Secondly this is a game. The alignments exist to make an attempt at clarifying the varied personas and belief systems around, into a workable context for roleplaying. There are 'neutral' religeons such as Buddhism which maintain as close to a neutral stance as could be defined in gaming terms.

To attack the alignments is to attack D&D without offering a better solution yourself. It's easy to slag off the designers work and others responses to your (lack of) argument, and far more difficult to propose an alternative. The universes creator has made an impossibly complex reality that we can only failingly replicate in any game. So back off man.

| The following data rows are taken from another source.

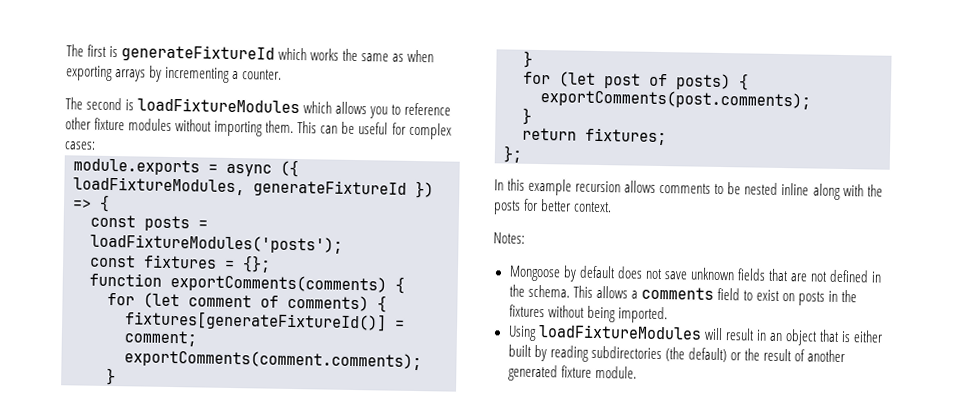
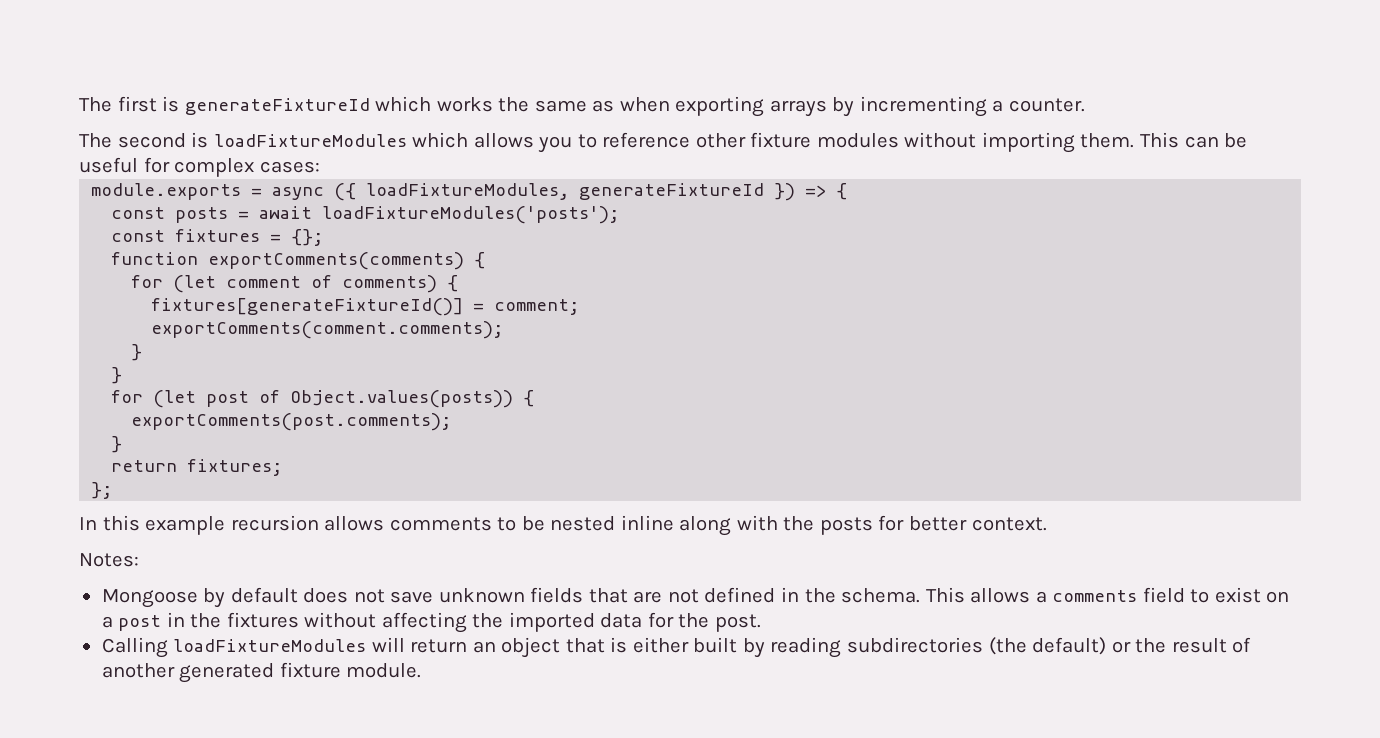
(208, 224) none -> [259,206,313,219] await
[675,73,731,91] posts) -> [290,390,514,408] Object.values(posts))
[798,291,825,306] posts -> [101,615,162,631] a post
[586,305,668,324] [507,324,767,341] being imported. // Using loadFixtureModules will result in -> [381,612,761,633] [101,637,468,658] affecting the imported data for the post. // Calling loadFixtureModules will return

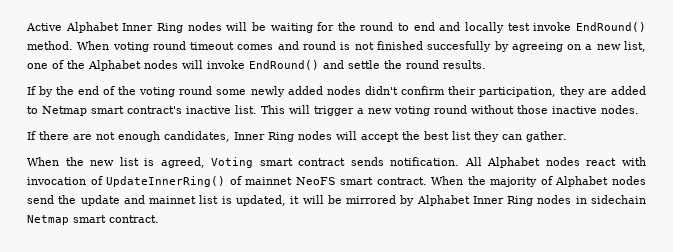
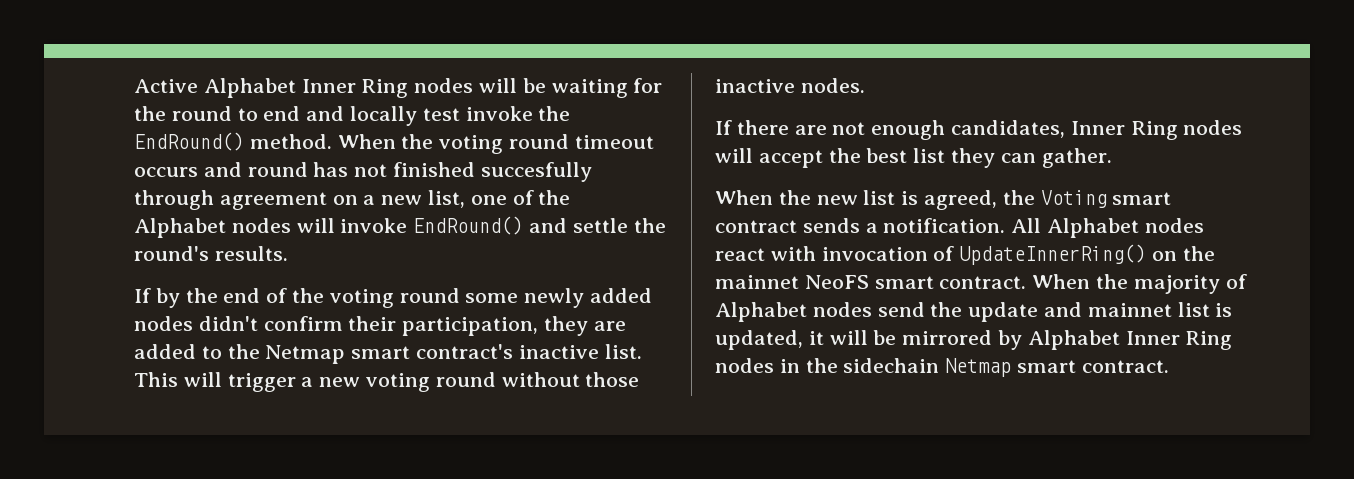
(572, 26) none -> [538,106,571,121] the
(110, 45) none -> [401,134,434,149] the
[237,44,274,50] comes -> [134,167,198,177] occurs
[340,42,351,50] is -> [313,162,349,177] has
[494,41,563,52] by agreeing -> [134,190,327,210] through agreement
[406,60,439,69] round -> [134,246,209,261] round's
(38, 110) none -> [227,344,260,359] the
(205, 162) none -> [1002,190,1035,205] the
(384, 161) none -> [865,223,878,233] a
[229,176,242,185] of -> [1152,246,1215,261] on the
(587, 200) none -> [805,358,838,373] the

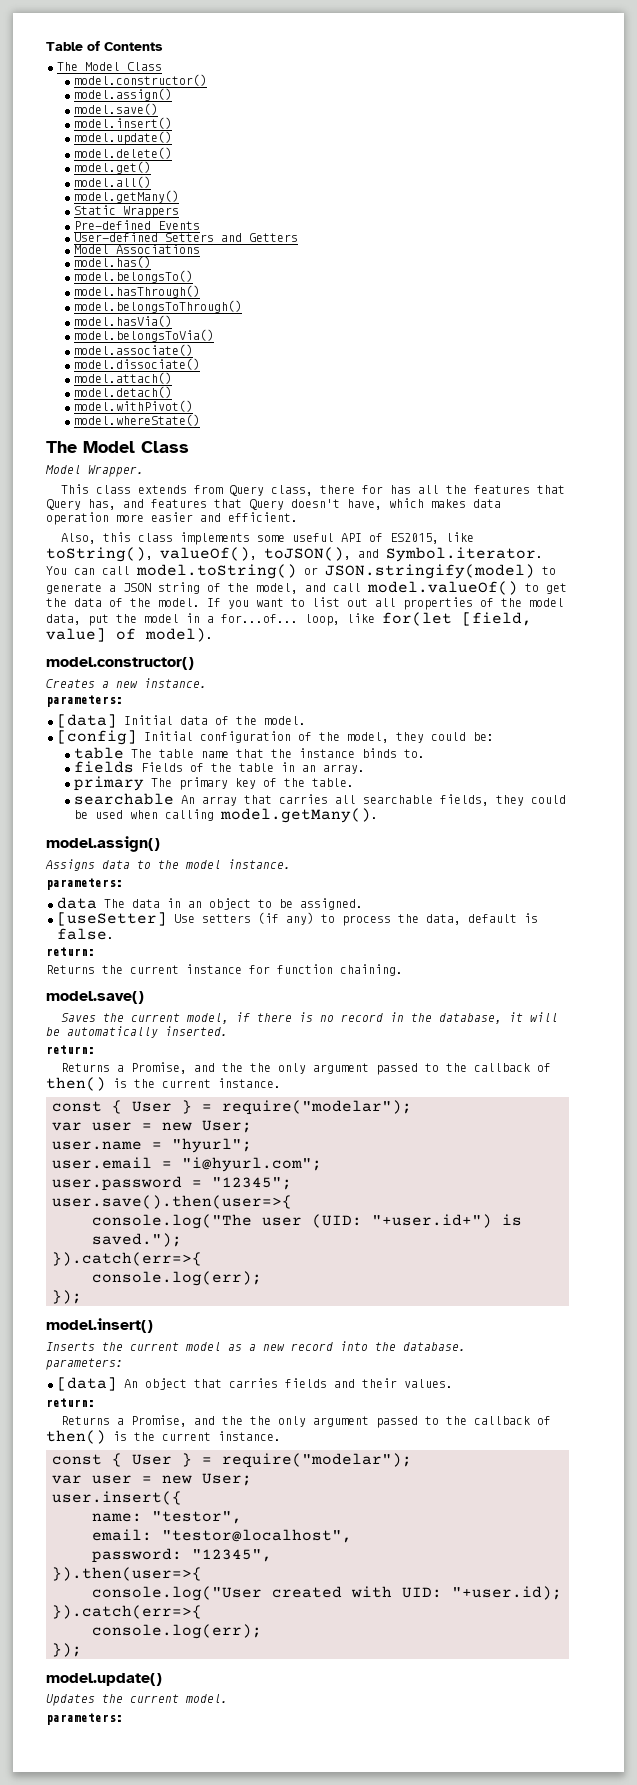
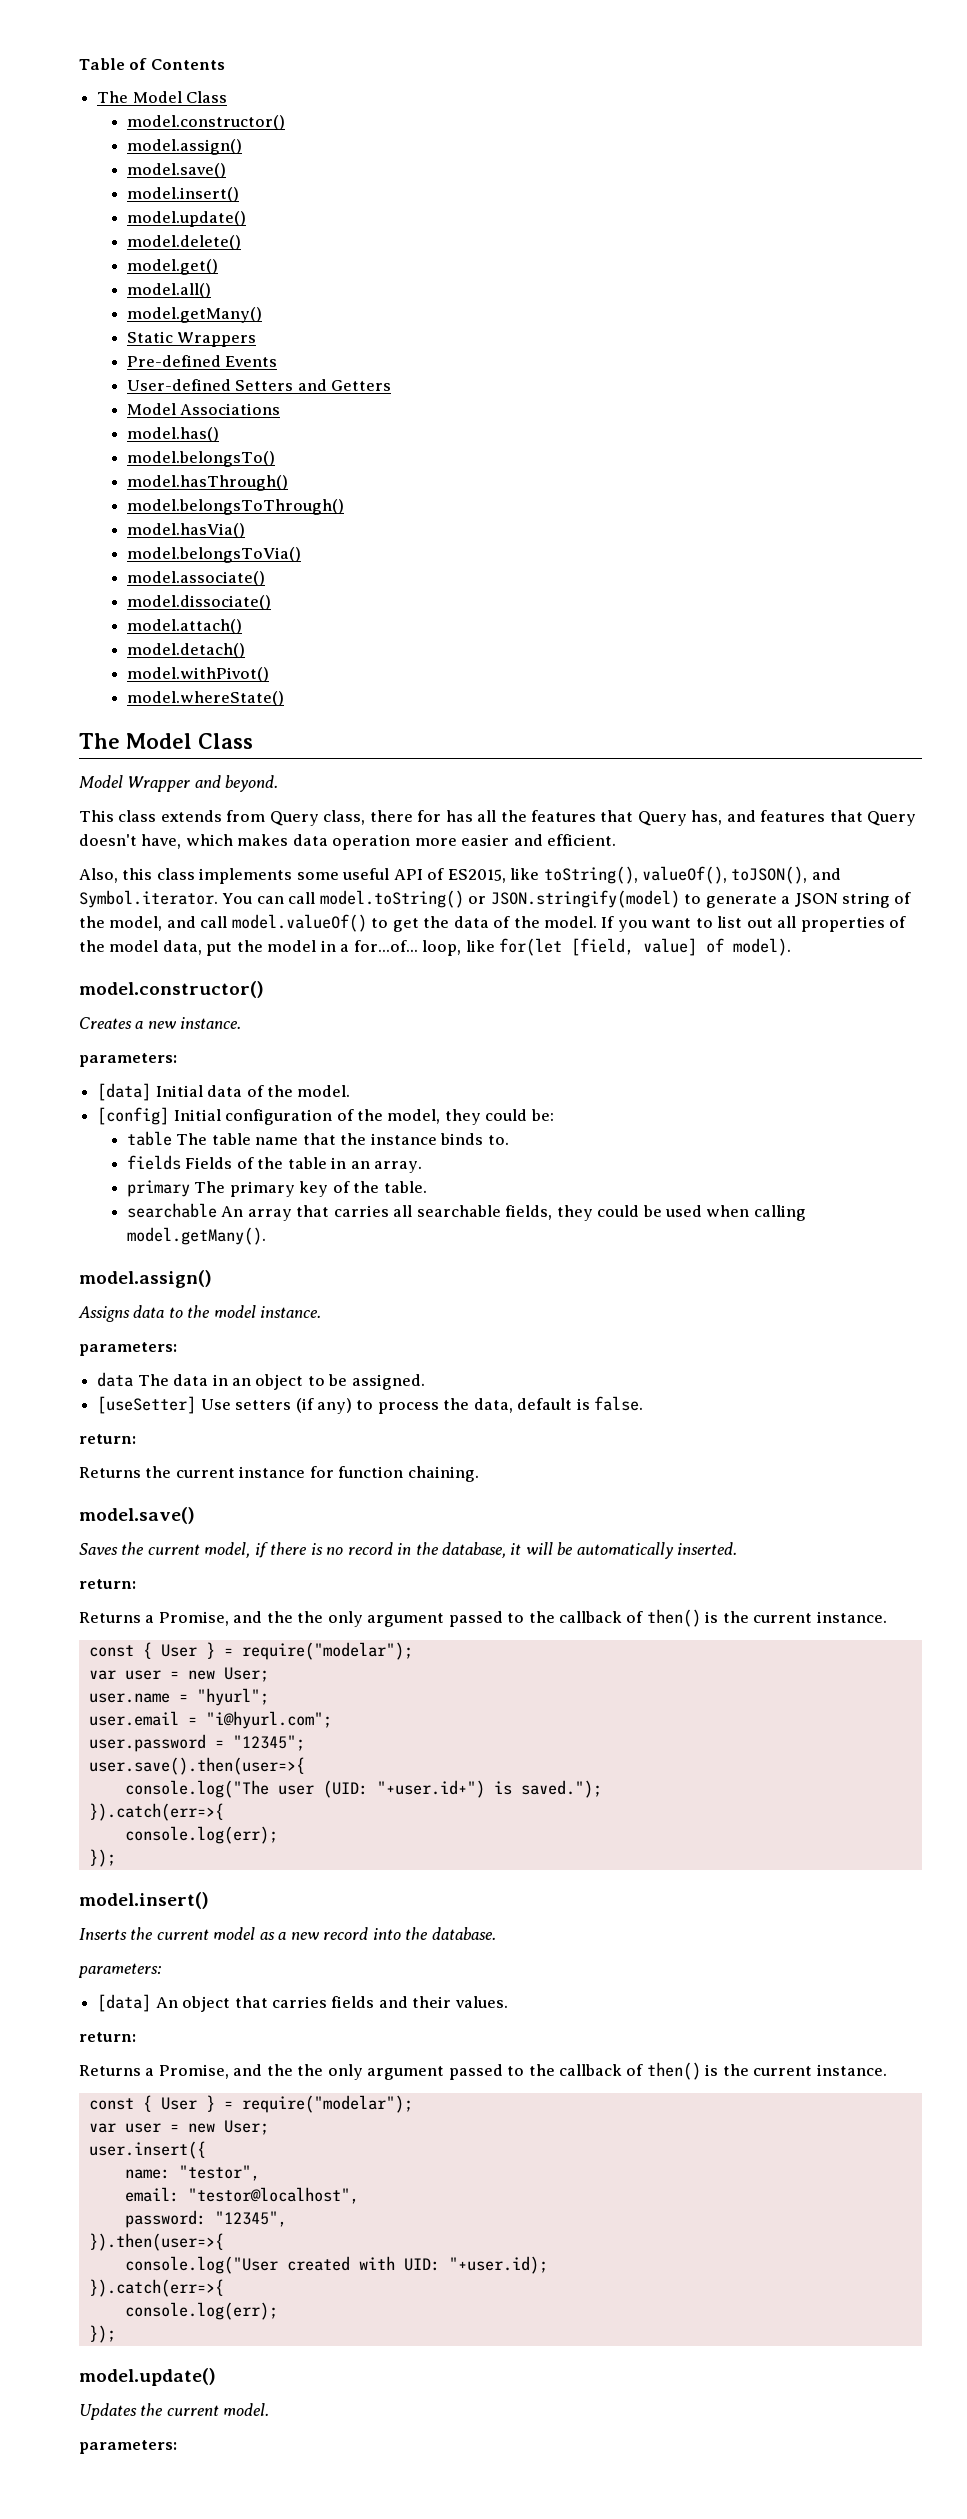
[88,465,144,477] Wrapper. -> [127,775,279,792] Wrapper and beyond.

Thirdly, cities are NOT part of the balance of nature, they are recently constructed desecrators of the environment - a fact which should be obvious to anyone who walks through a smog filled city trying to get clear air. To propose a city/nature balance is ludicrous in the extreme. City destroys nature but nature doesn't destroy city.

Finally the alignments represent a belief system, a life code. As humans are faliable beings, inclined at various stages to ignore or contradict that code, of course there will be instances of failure, and an impossibilty to completely adhere to it. There is an attempted acknowledgement of that in the game by having FALLEN Paladins and Rangers.

Remember that (as I wrote in a previous thread) if Ultimate Good = putting others needs ahead of your own (eg. a Mother Theresa type person) and Ultimate Evil = completing own agenda at the expense of others (eg. A genocidal Dictator) then it would be impossible for a truly good character to complete Baldurs Gate at all, due to the 'necessity' of destroying human life.

Enjoy the GAME lil'man. I do.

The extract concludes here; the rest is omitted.